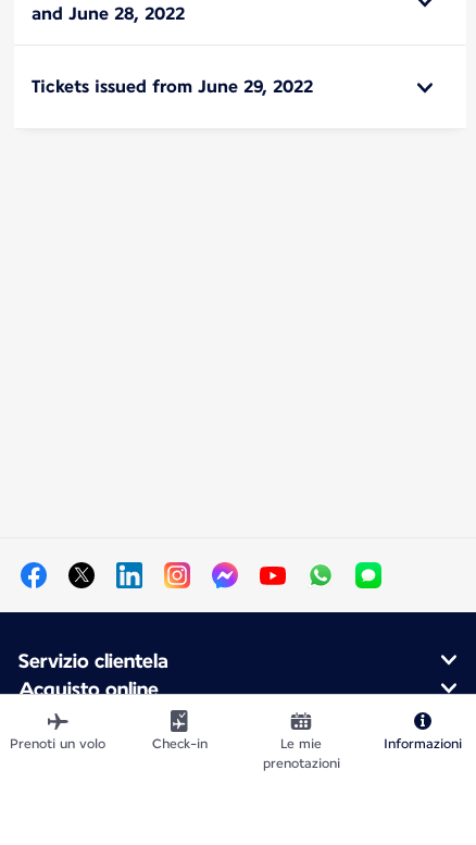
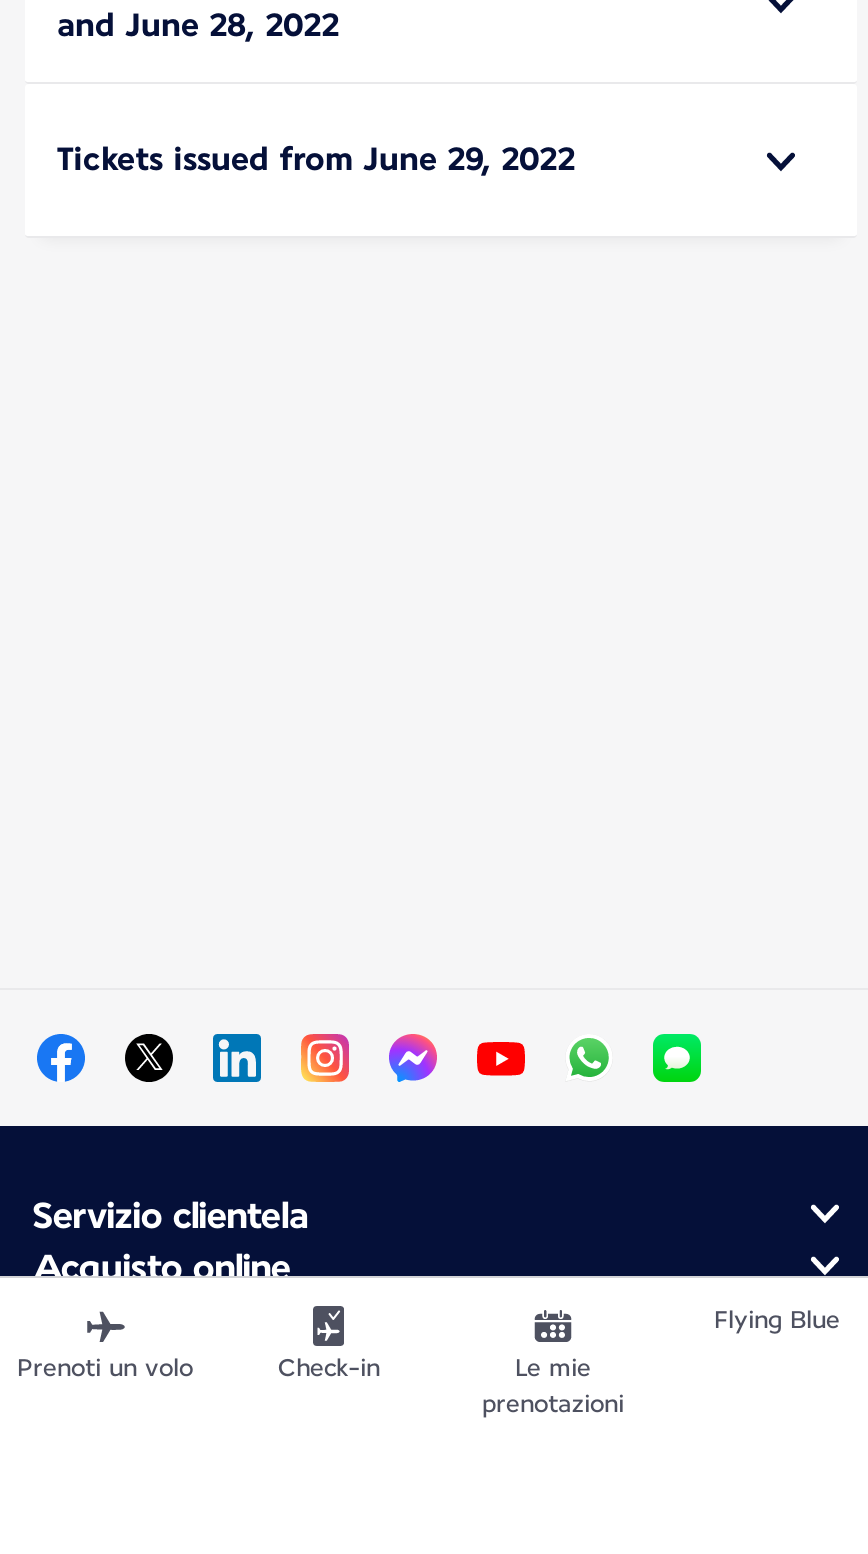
[384,736,462,751] Informazioni -> [714,1306,840,1334] Flying Blue

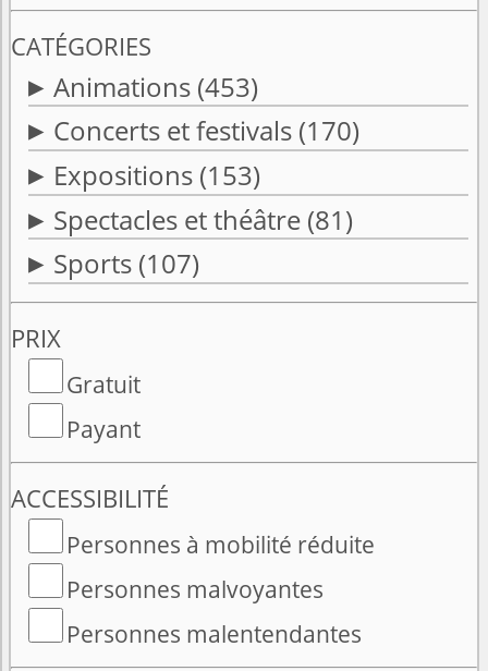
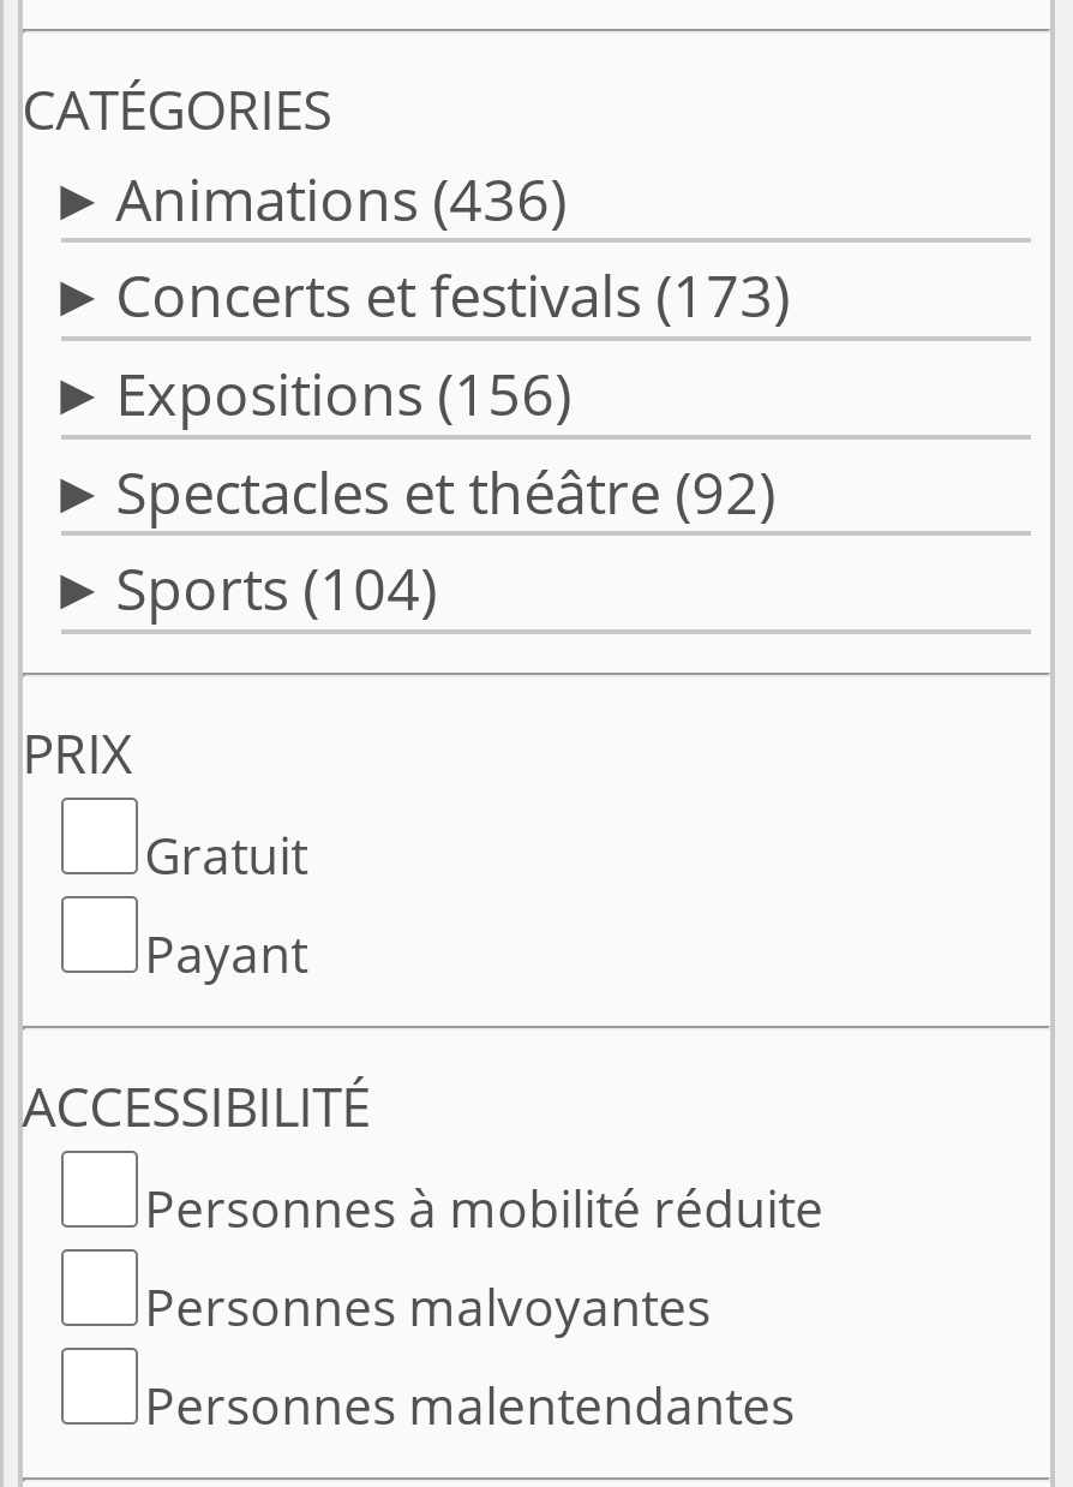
[53,68,258,104] Animations (453) -> [115,158,567,237] Animations (436)
[53,113,359,149] Concerts et festivals (170) -> [115,256,790,335] Concerts et festivals (173)
[53,157,260,193] Expositions (153) -> [115,353,572,432] Expositions (156)
[53,201,352,237] Spectacles et théâtre (81) -> [115,451,776,530] Spectacles et théâtre (92)
[53,245,199,281] Sports (107) -> [115,548,437,627] Sports (104)

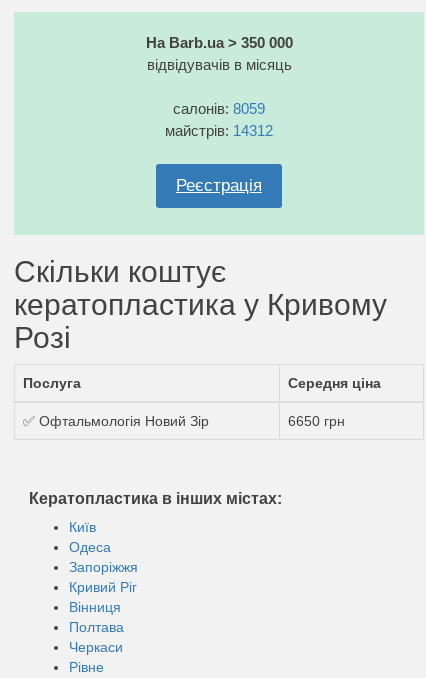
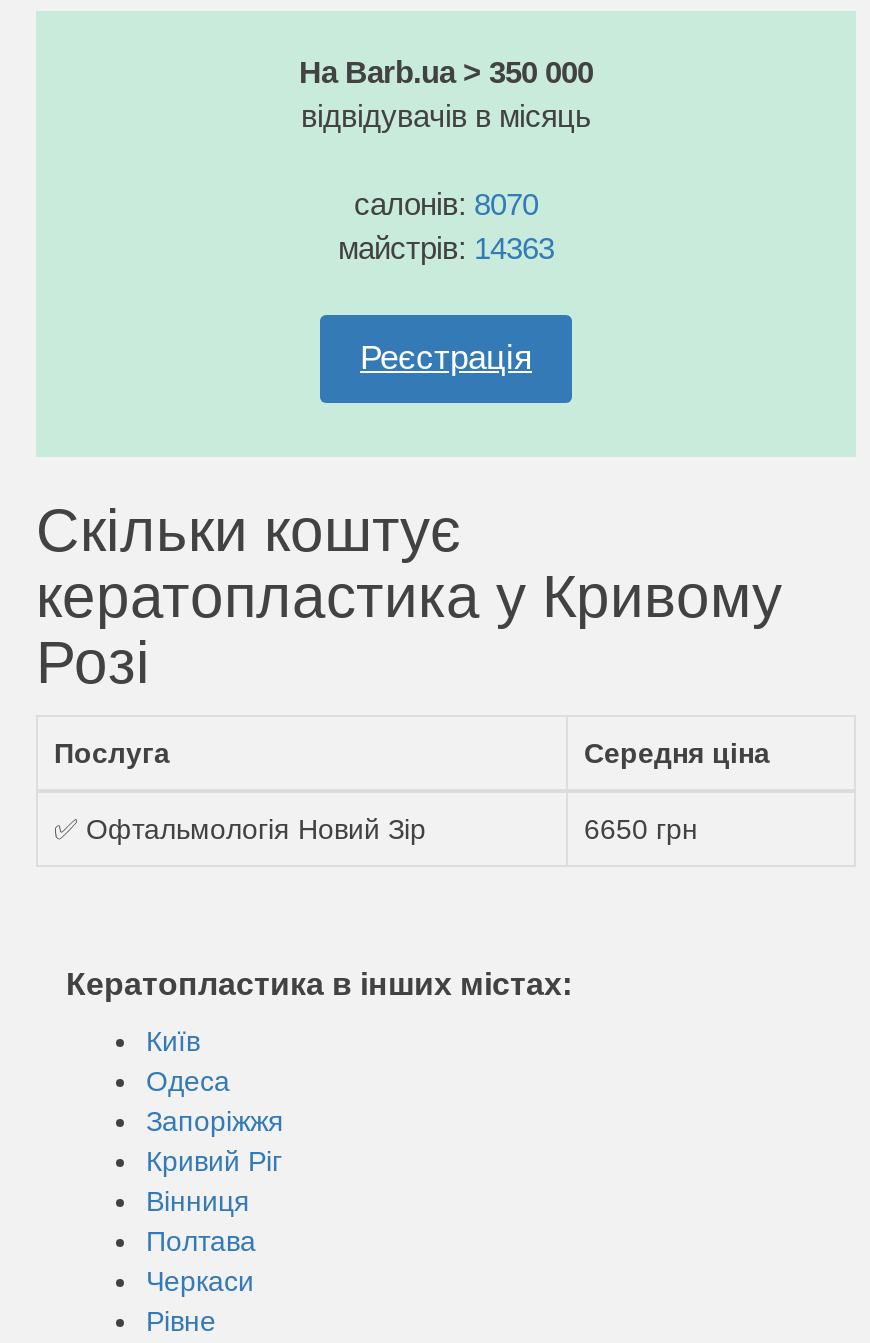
[173,100,265,117] салонів: 8059 -> [354,187,538,221] салонів: 8070
[165,122,273,139] майстрів: 14312 -> [338,231,554,265] майстрів: 14363

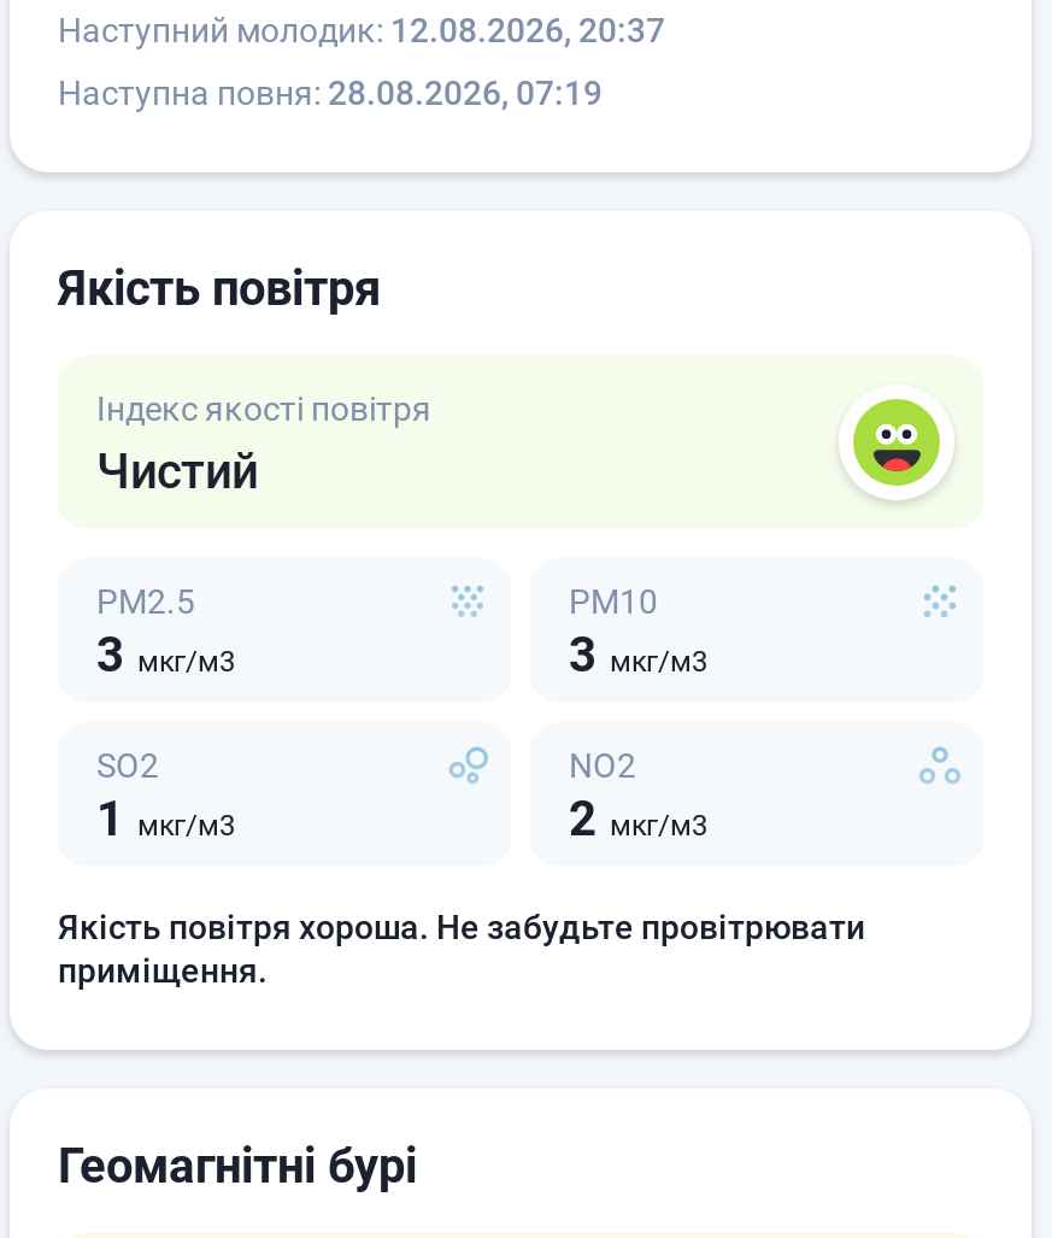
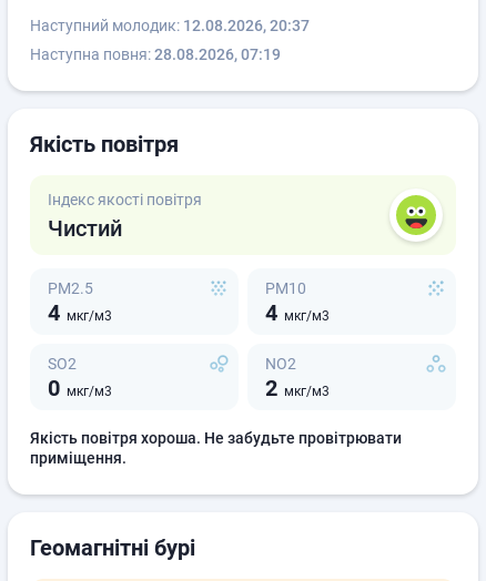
[96,626,236,683] 3 мкг/м3 -> [48,299,112,326] 4 мкг/м3
[569,626,709,683] 3 мкг/м3 -> [265,299,330,326] 4 мкг/м3
[96,790,236,847] 1 мкг/м3 -> [48,375,112,401] 0 мкг/м3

================

* _EXERCISE_:
Exact copies of the entries above are needed, with every picture removed.

* _ANSWER FOR THIS EXERCISE_:
[384,736,462,751] Informazioni -> [714,1306,840,1334] Flying Blue

[53,68,258,104] Animations (453) -> [115,158,567,237] Animations (436)
[53,113,359,149] Concerts et festivals (170) -> [115,256,790,335] Concerts et festivals (173)
[53,157,260,193] Expositions (153) -> [115,353,572,432] Expositions (156)
[53,201,352,237] Spectacles et théâtre (81) -> [115,451,776,530] Spectacles et théâtre (92)
[53,245,199,281] Sports (107) -> [115,548,437,627] Sports (104)

[173,100,265,117] салонів: 8059 -> [354,187,538,221] салонів: 8070
[165,122,273,139] майстрів: 14312 -> [338,231,554,265] майстрів: 14363

[96,626,236,683] 3 мкг/м3 -> [48,299,112,326] 4 мкг/м3
[569,626,709,683] 3 мкг/м3 -> [265,299,330,326] 4 мкг/м3
[96,790,236,847] 1 мкг/м3 -> [48,375,112,401] 0 мкг/м3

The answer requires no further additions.